Hadiani Dei vs State Of Orissa And Ors. on 14 September, 1993

Equivalent citations: 1994CRILJ660, 1993(II)OLR443

Author: B.L. Hansaria

Bench: B.L. Hansaria

JUDGMENT
 

B.L. Hansaria, C.J.
 

1. The short but important point for determination is as to whether a person who is accused of an offence under the Narcotic Drugs and Psychotropic Substances Act, hereinafter "the Act", and has been released on bail during the state of investigation is required to be remanded to jail custody on cognizance of the offence being taken by the Sessions Judge because of non-fulfilment of the requirements mentioned in Section 37(b)(ii) of the Act, namely, reasonable ground for believing that the person concerned is no, guilty of the offence and he is not likely to commit any offence while on bail.

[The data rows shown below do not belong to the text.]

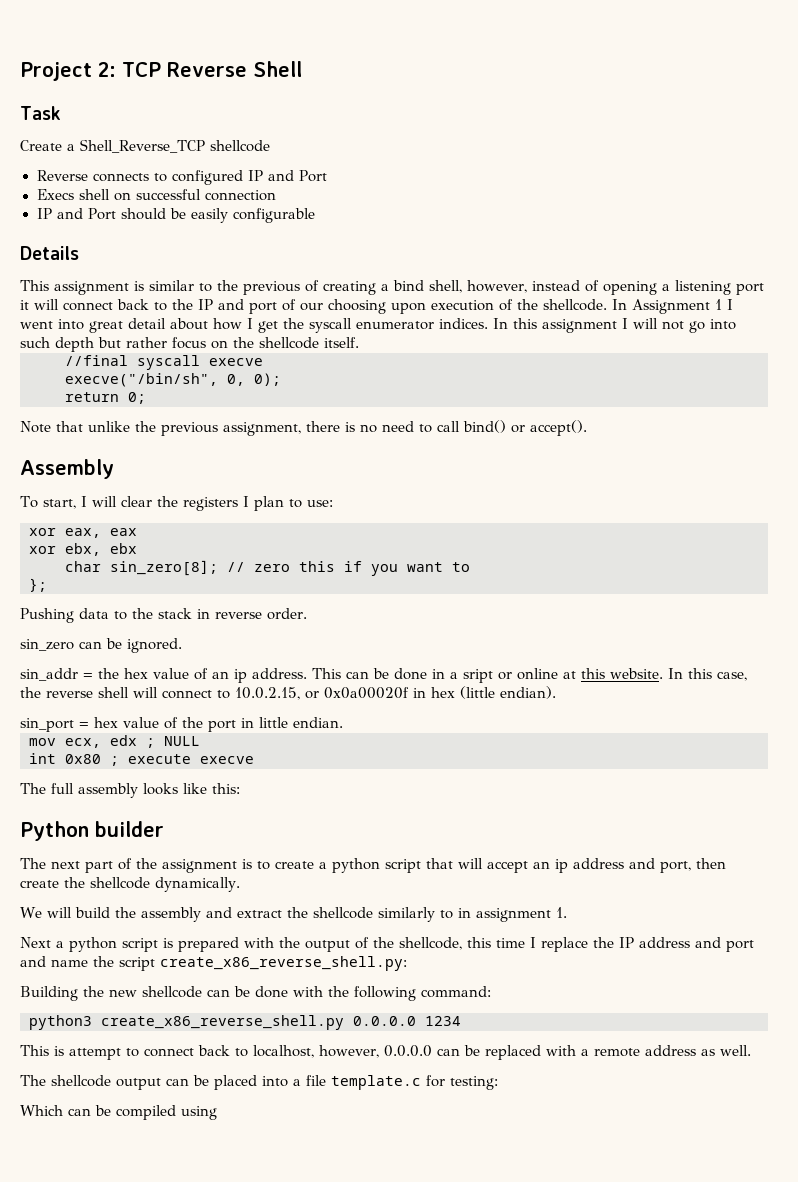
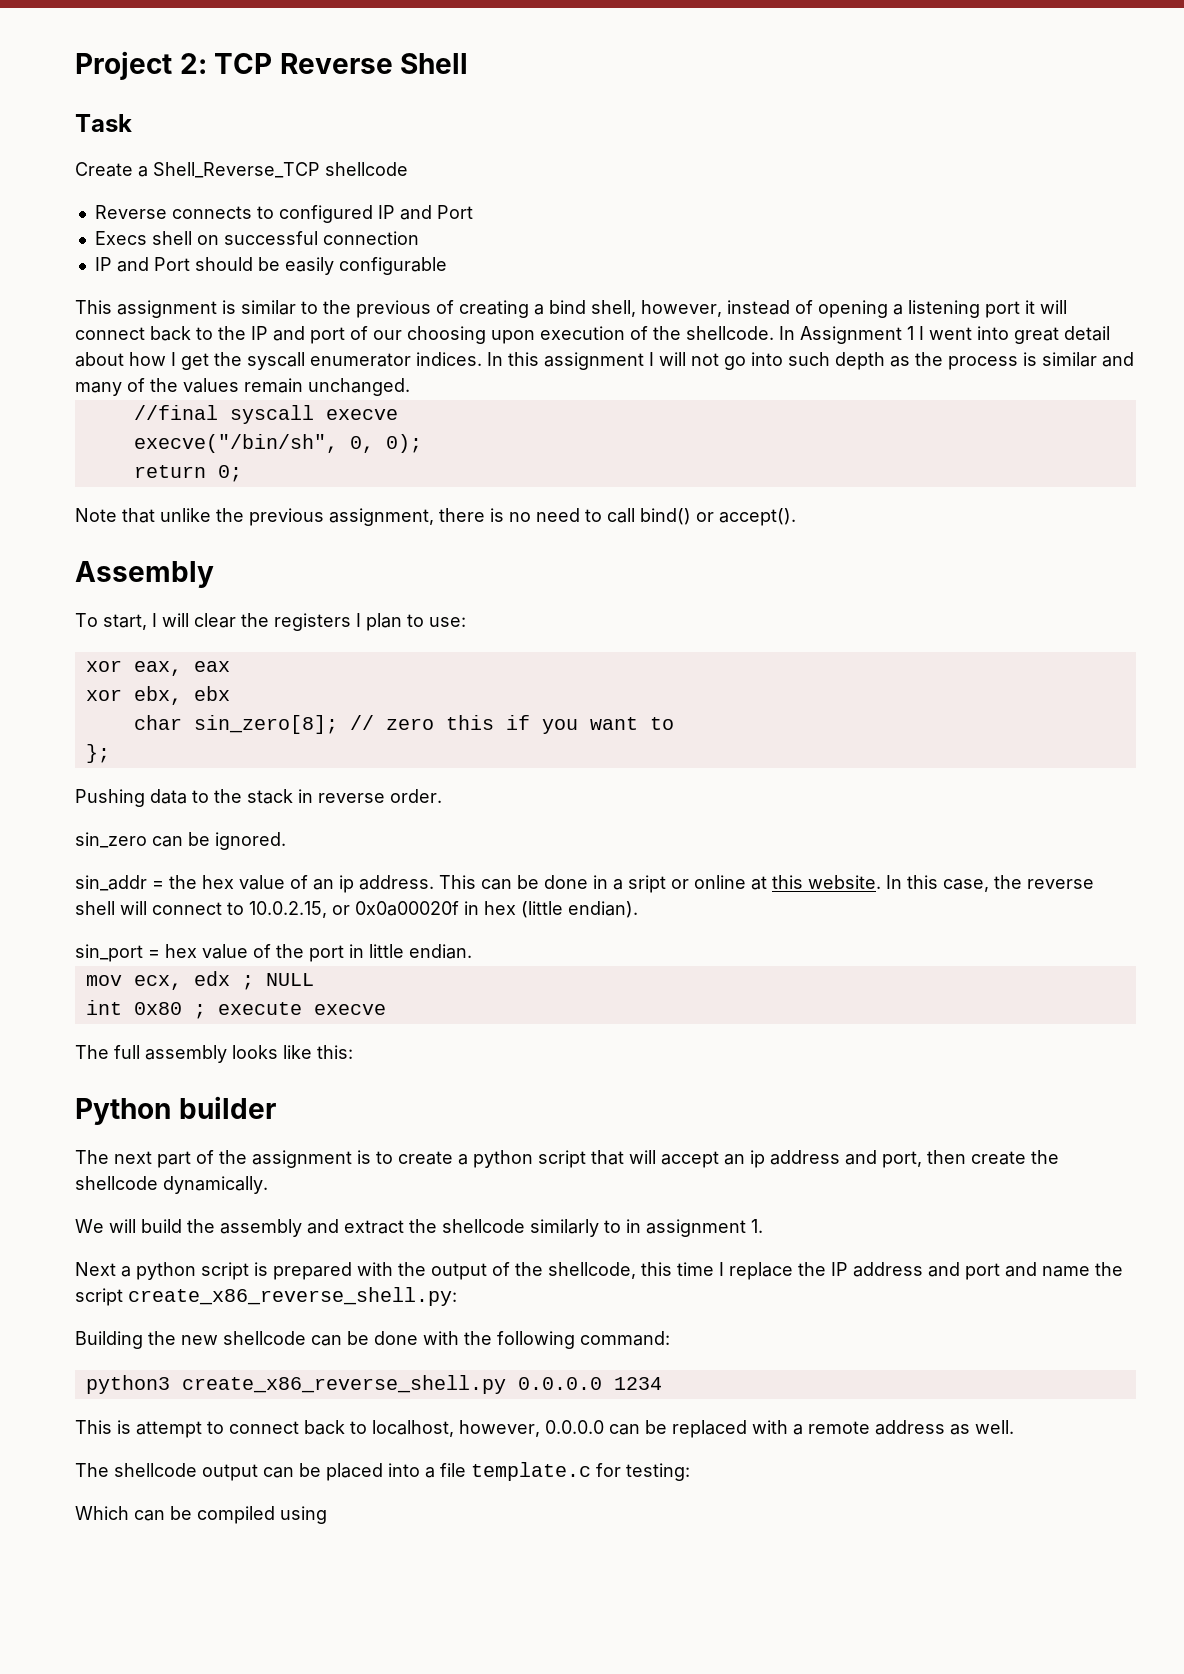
[20,246,79,260] // Details -> (447, 266) none
[98,337,359,349] but rather focus on the shellcode itself. -> [890,352,1134,370] [75,378,410,396] as the process is similar and many of the values remain unchanged.

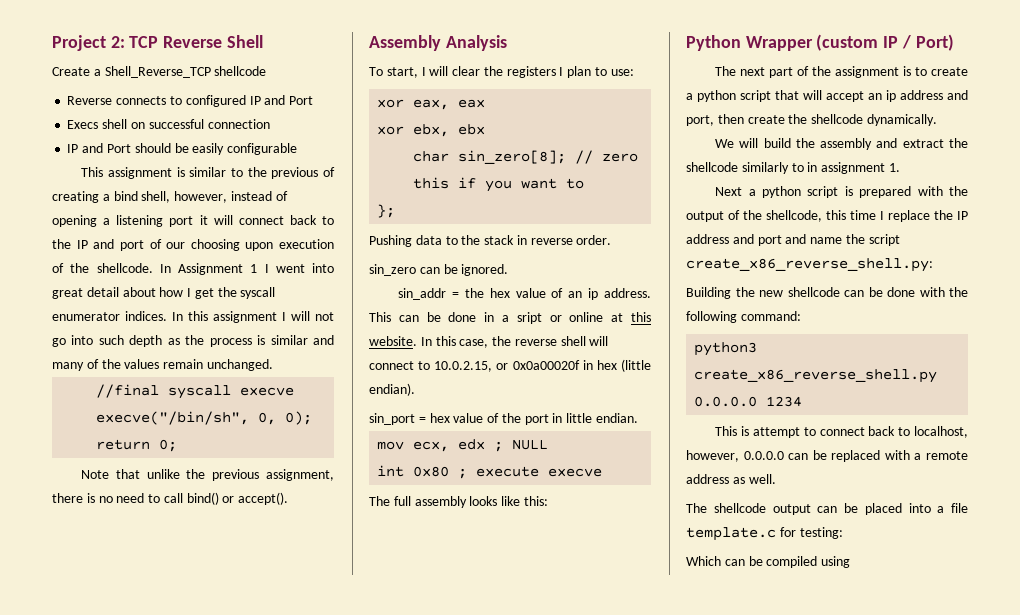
[75,114,132,132] // Task -> (263, 41) none
(214, 574) none -> [445,35,507,51] Analysis
[178,1096,276,1119] builder -> [745,34,954,51] Wrapper (custom IP / Port)

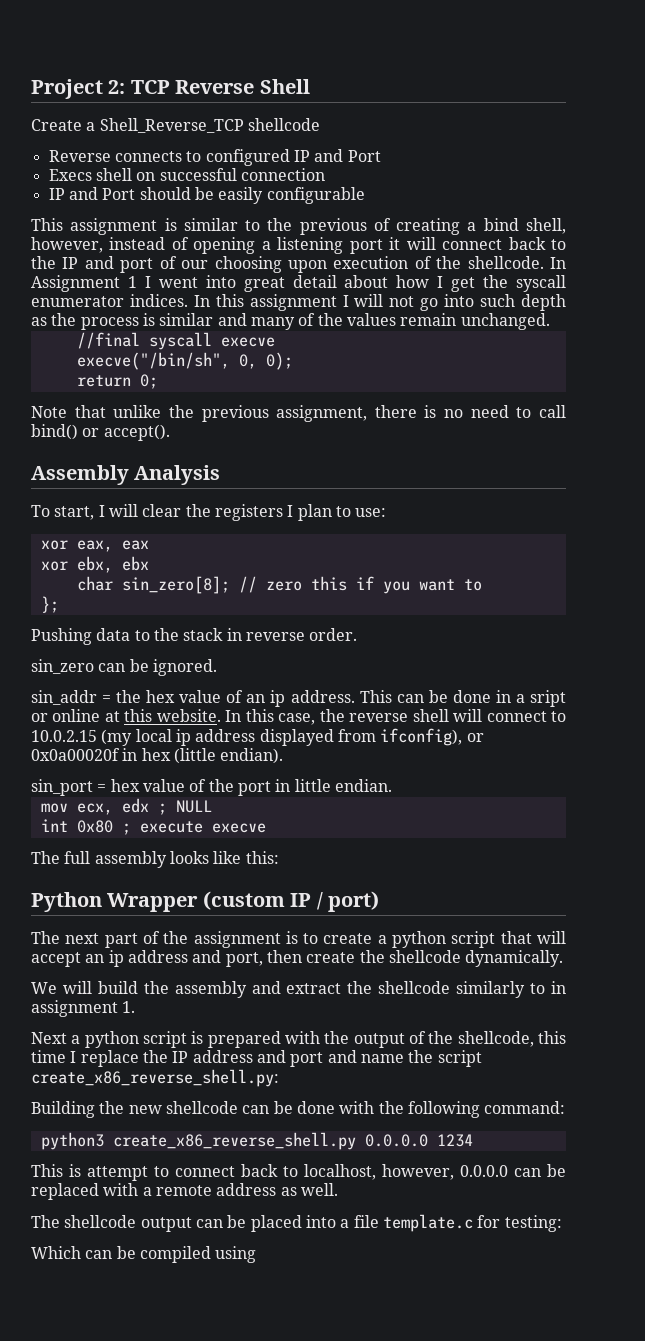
[434,361,493,372] 10.0.2.15, -> [31,728,463,746] 10.0.2.15 (my local ip address displayed from ifconfig),
[915,34,954,51] Port) -> [327,891,379,912] port)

2. The facts tie within a narrow compass What had happened was that the petitioner against whom a case had been registered under the Act had been released on bail by an order passed by the Sessions Judge, Puri on 17-6-1992. That order had come to be passed during the stage of investigation on the ground that the materials available on record were not sufficient to connect the petitioner with the seized hemp plants. Subsequently, an inquiry Under Section 202 of the Code of Criminal Procedure was made and a prima facie case being made out, cognizance of the offence was taken by the Sessions Judge, Puri. The Sub-Divisional Judicial Magistrate, Nayagarh had directed the petitioner to appear before the Sessions Judge on 6-1-1993. On that day, the accused filed a petition to release her on bail on the ground that she was on bail granted previpusly. The Public Prosecutor opposed the same by stating that in view of the restrictions mentioned in Section 37(b)(ii) of the Act, the accused was not entitled to bail. The learned Sessions Judge accepted the submission and remanded the accused to jail custody.

3. It has been contended by Shri Nayak that the accused could not have been remanded to custody because of the restrictions mentioned above inasmuch as the present being a case of cancellation of bail, the same could have been done only on satisfaction of those conditions which have normally to exist for cancellation of bail, like misuse of liberty, tampering of evidence, attempt to abscond, etc These being not there, bail could not have been cancelled.

4. In support of his submission, Shrt Nayak seeks to place reliance on two decisions in the main ; these being (i) Free Legal Aid Committee v. State of Bihar, AIR 1982 SC 1463 : and (it) v. Chinna Reddy v. N. Vidyasagar Reddy, 1932 Cri. LJ 2133. which is a judgment of a learned Single Judge of Andhra Pradesh High Court.

5. A perusal of the aforesaid decisions shows that none of the two really assists us to decide the , point involved inasmuch as in the first case the matter which was brought to the notice of the Apex Court by the Free Legal Aid Committee was that in a case triable by the Court of Session, the practice being followed by the Magistrates in Bihar while releasing the accused on bail had been that the same is granted only during the pendency of the inquiry before the Magistrate, with the result that when the case is committed to the Court of Session, he is re-arrested and brought before that Court where he has to apply once again for fresh bail, which causes considerable inconvenience to the accused without any corresponding advantage in so far as administration of criminal justice is concerned. The Court observed that this situation could easily be avoided if the Magistrate while releasing the accused on bail requires execution of bond with or without surety, as the case may be, binding the accused not only to appear as and when required before him, but also to appear when called upon in the Court of Session. This was held to be permissible because of what has been stated in Section 441(3), Cr PC read with what has been provided in Section 209(b) of the Code.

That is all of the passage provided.